Here bodies are differentiated by excretion, and these are washed down the drain. Indeed it is the flushing movement that brings these fluids in relation to each other. However, this is more complex than a simple shedding and then melding. Specifically, the movement is one of removal: flushing as contamination rather than celebration. In writing against this perception Chinna indicates the potential of this space, however it is finally a contingent on time, being a place that is yet to come into being. It is located in ‘all the nights of the future’ and ‘our whole lives poised above our heads.’ The use of ‘poised’ again suggests the possibility of this space, referring back to ‘cloacae maxima’, one of the first sewers in Ancient Rome used to drain swamps. Indeed the idea drain is given a double meaning here, as a way of getting rid of human waste, but also of draining what is seen as ‘wasteful’ in terms of land use (swamps) in order to make that land suitable for human habitation.

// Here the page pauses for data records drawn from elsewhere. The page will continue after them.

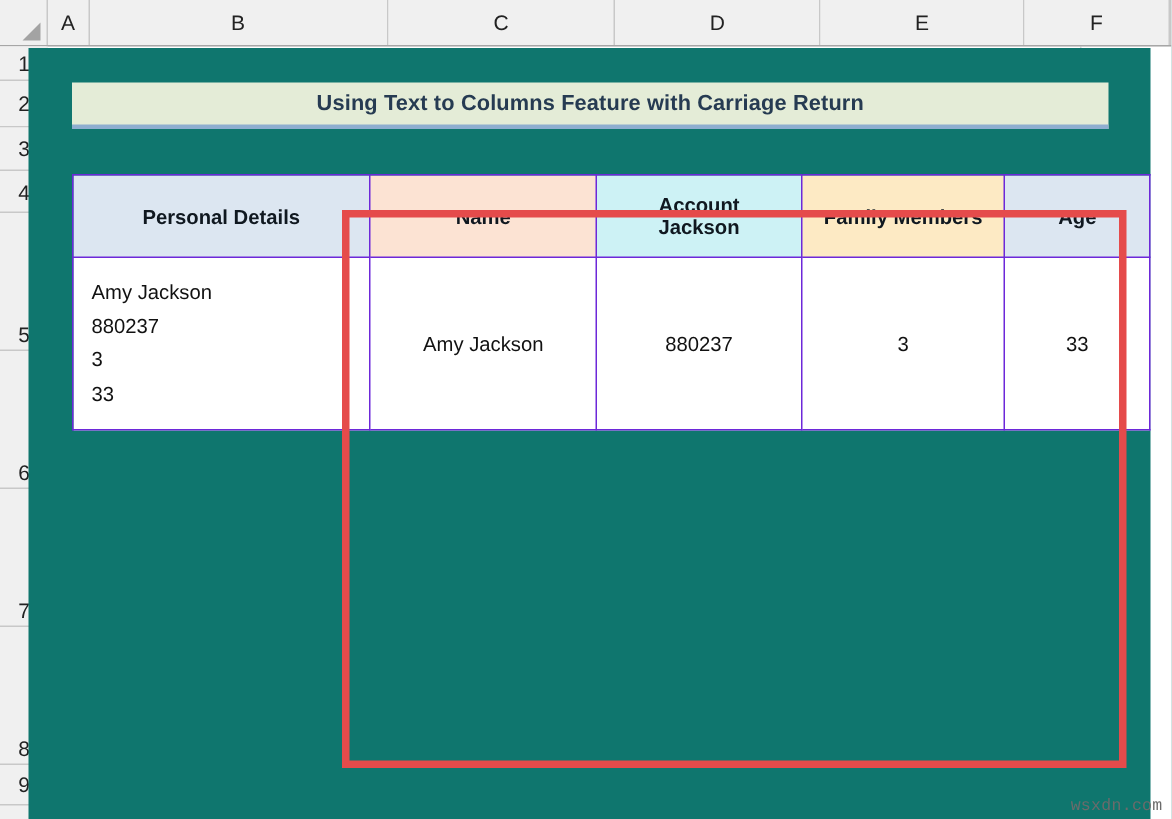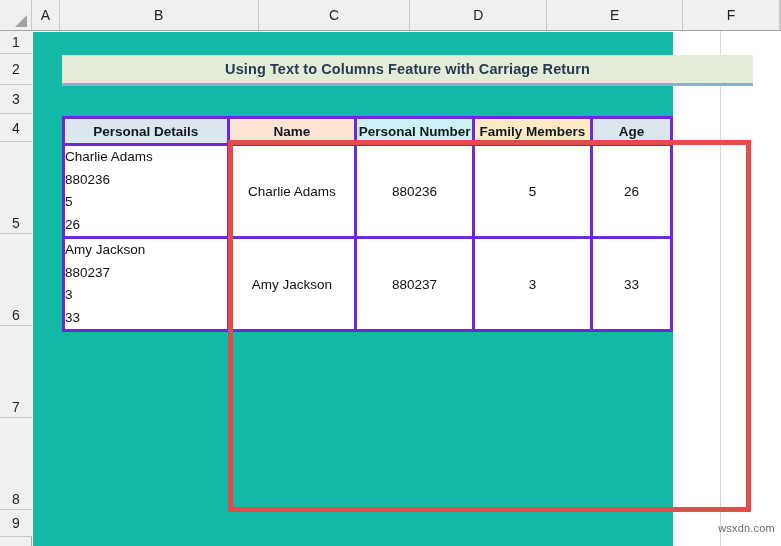"Using Text to Columns Feature" #grid { background: #14b8a6 -> #0f766e; left: 33px -> 19px; width: 640px -> 748px }
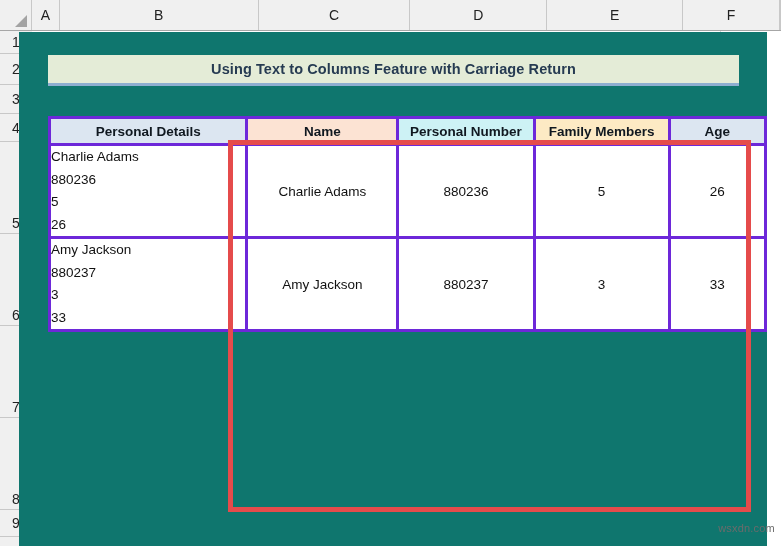"Personal Details" #table th, #table td { border: 3px solid #6d28d9 -> 1px solid #6d28d9; padding: 0 -> 12px }
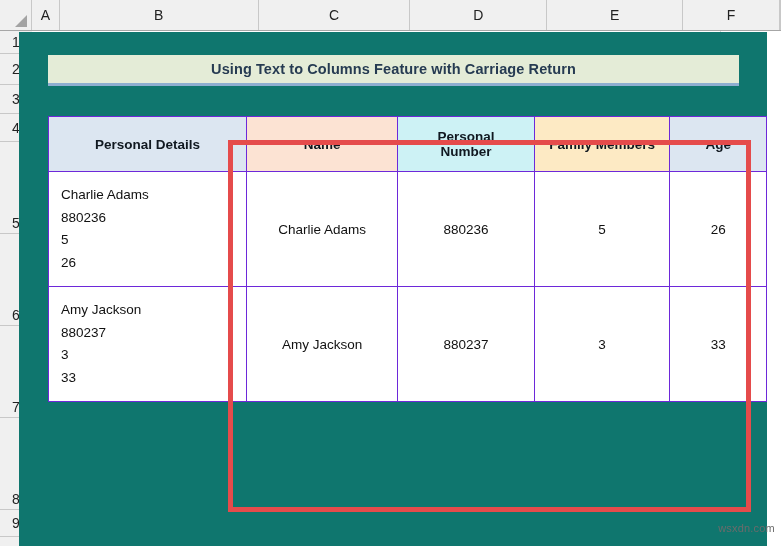"Personal Number" th.th-account { text: Personal Number -> Account Jackson }
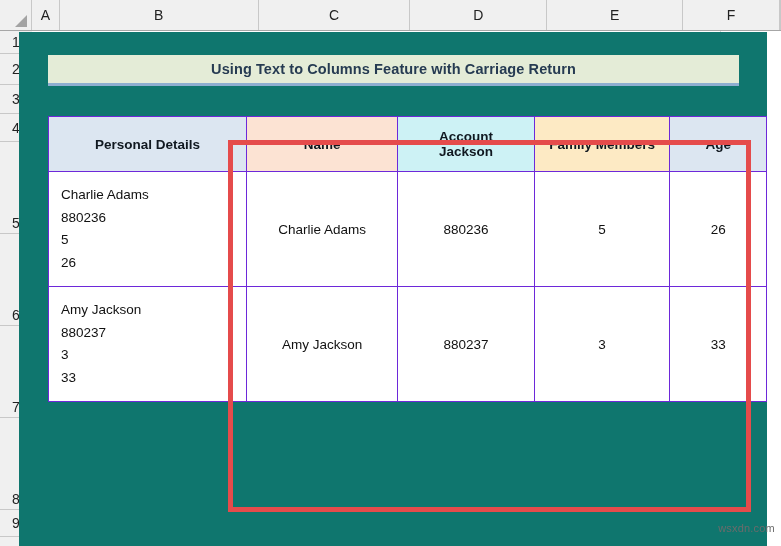"Charlie Adams" tr { html: <tr> <td>Charlie Adams 880236 5 26</td> <td>Charlie Adams</td> <td>880236</td> <td>5</td> <td>26</td> </tr> -> none }
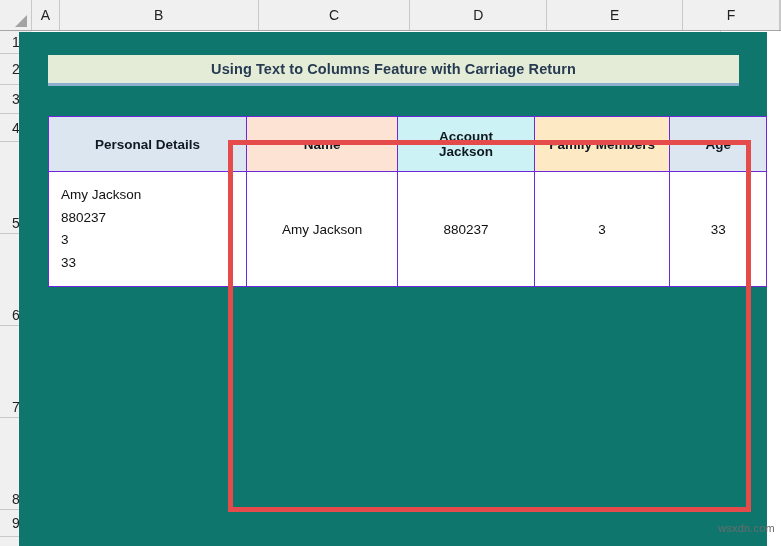"wsxdn.com" #watermark { bottom: 12px -> 2px; font-family: none -> Liberation Mono, monospace }
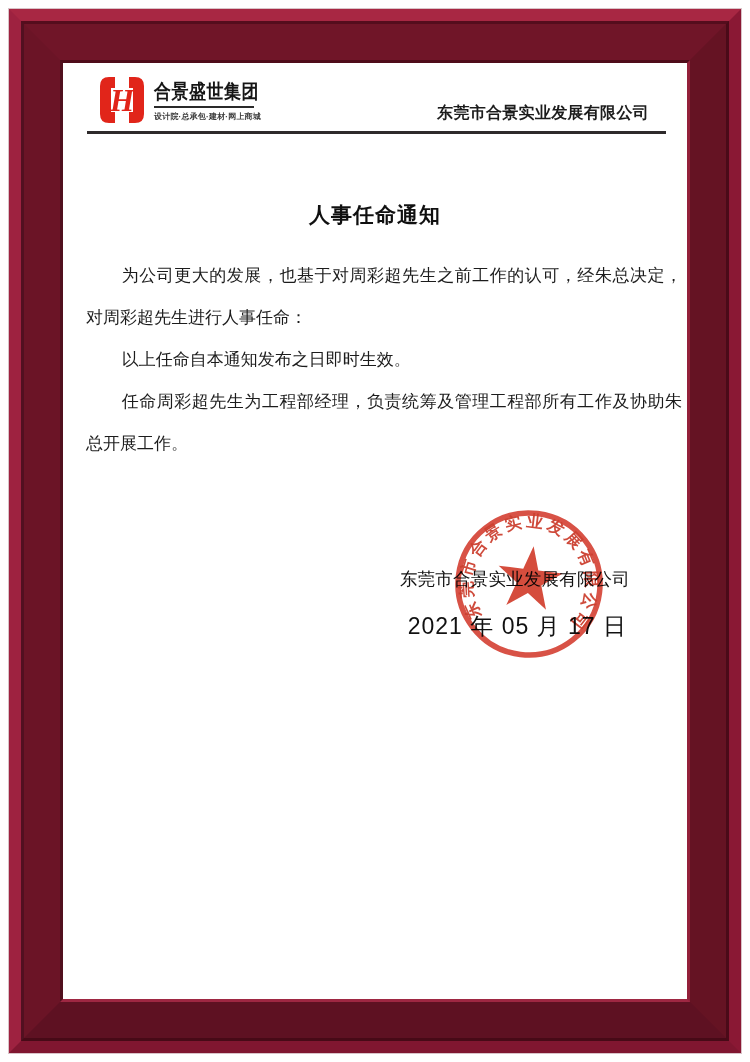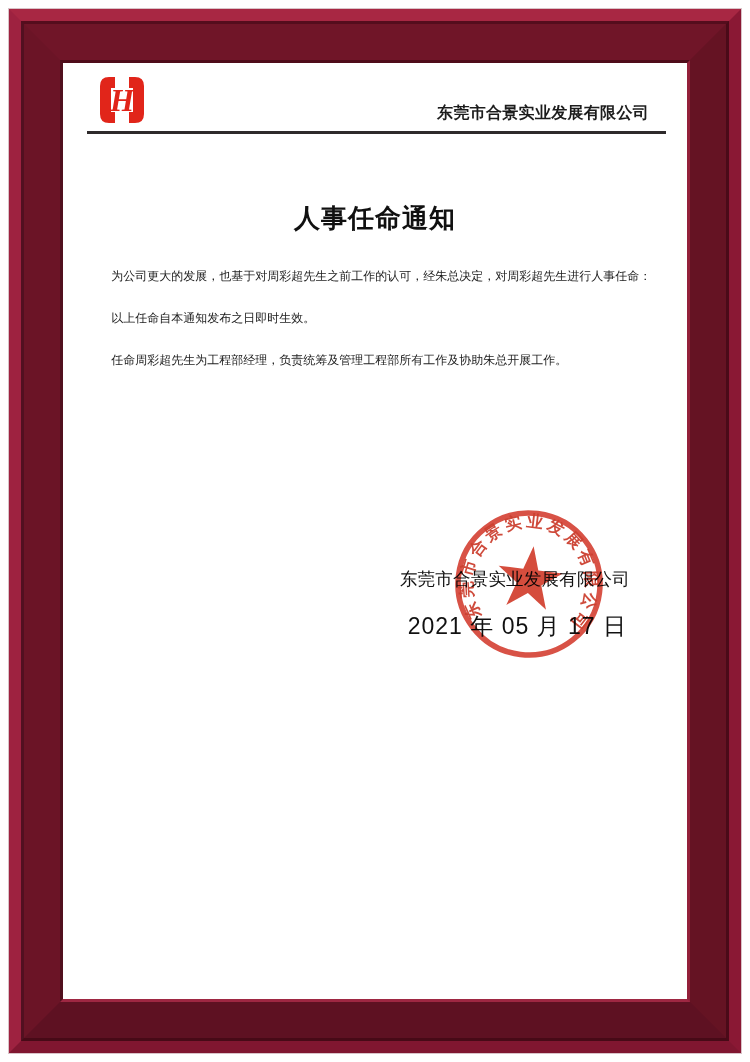"合景盛世集团" div.logo-textcol { html: none -> <div> <div>合景盛世集团</div> <div></div> <div>设计院·总承包·建材·网上商城</div> </div> }
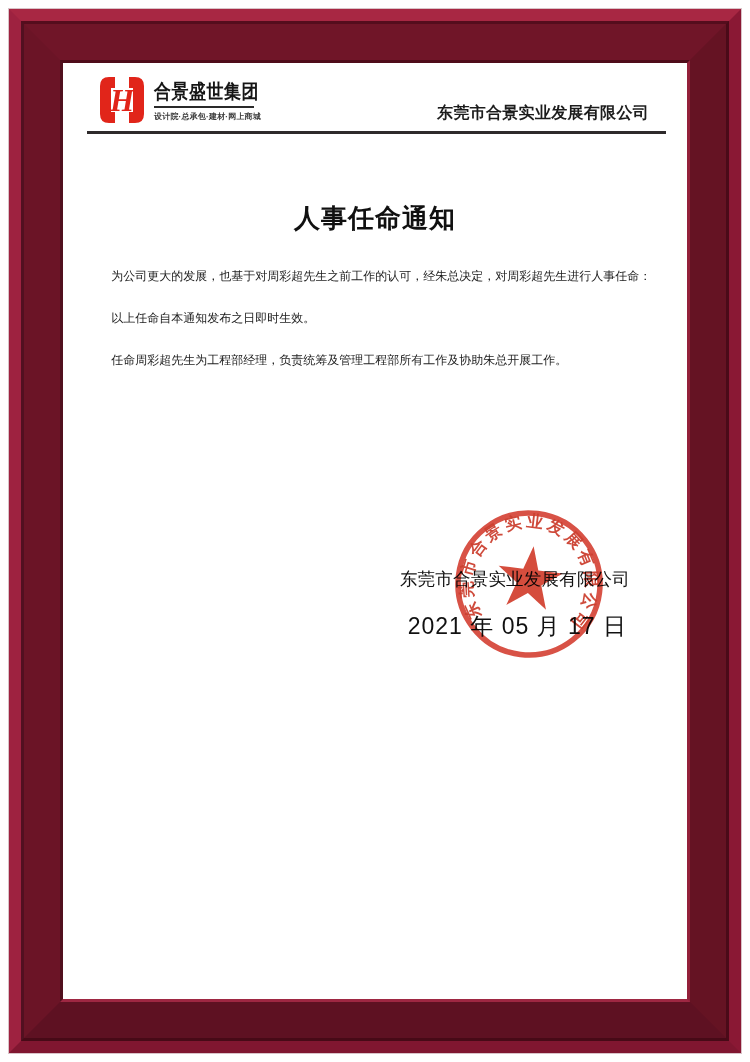"人事任命通知" .doc-title { font-size: 26px -> 21px }
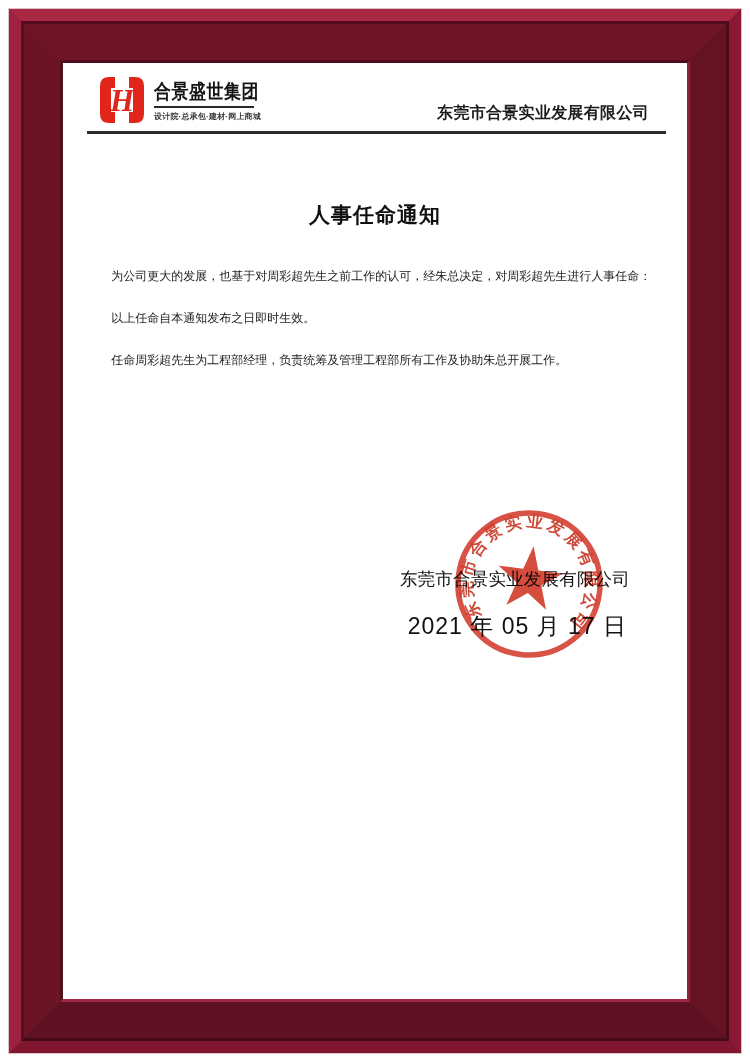"为公司更大的发展，也基于对周彩超先生之前工作的认可，经朱总决定，对周彩超先生进行" .doc-body p { font-size: 12px -> 17px }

Chinna’s presentation of fragmentary movements in her poems can also be their downfall. In ‘Washing Lane’ these components serve to obscure power relationships that should not be so easily dismissed. The poem begins with an office worker taking a break ‘squinting into a mobile phone screen’ and while in the second section ‘a man in a glass-fronted office’ in ‘Money Street’ ‘leans into his computer screen’. However it is the third fragment that it problematic:

Up Washing Lane, two Noongars wander in the autumn sun.
Cutting back along Money Street, I see them
like a mirage heading south, barely perceptible
in the emptiness of the laneway.

The fragmentation and movement in this poem, rather than eliciting a productive form of examination, instead renders the Indigenous people depicted in the poem in a stereotypical fragmentation as they ‘vanish’ into the ’emptiness’ of the landscape. The movement between the fragments do not create a sense of mutual connection or suggest a form of relation, but rather ignores the history of such damaging stereotypes and the impact they have.

Swamp takes the motion and snapshot from walking to explore the wetlands of the Swan Coastal Plain as a form of poetics. The strength of this perspective is its flexibility, allowing Chinna to depict various spaces and people, including urban wetlands. However, at times it also obscures the way stereotypes are also based on fragments and does not engage with this to the extent it could.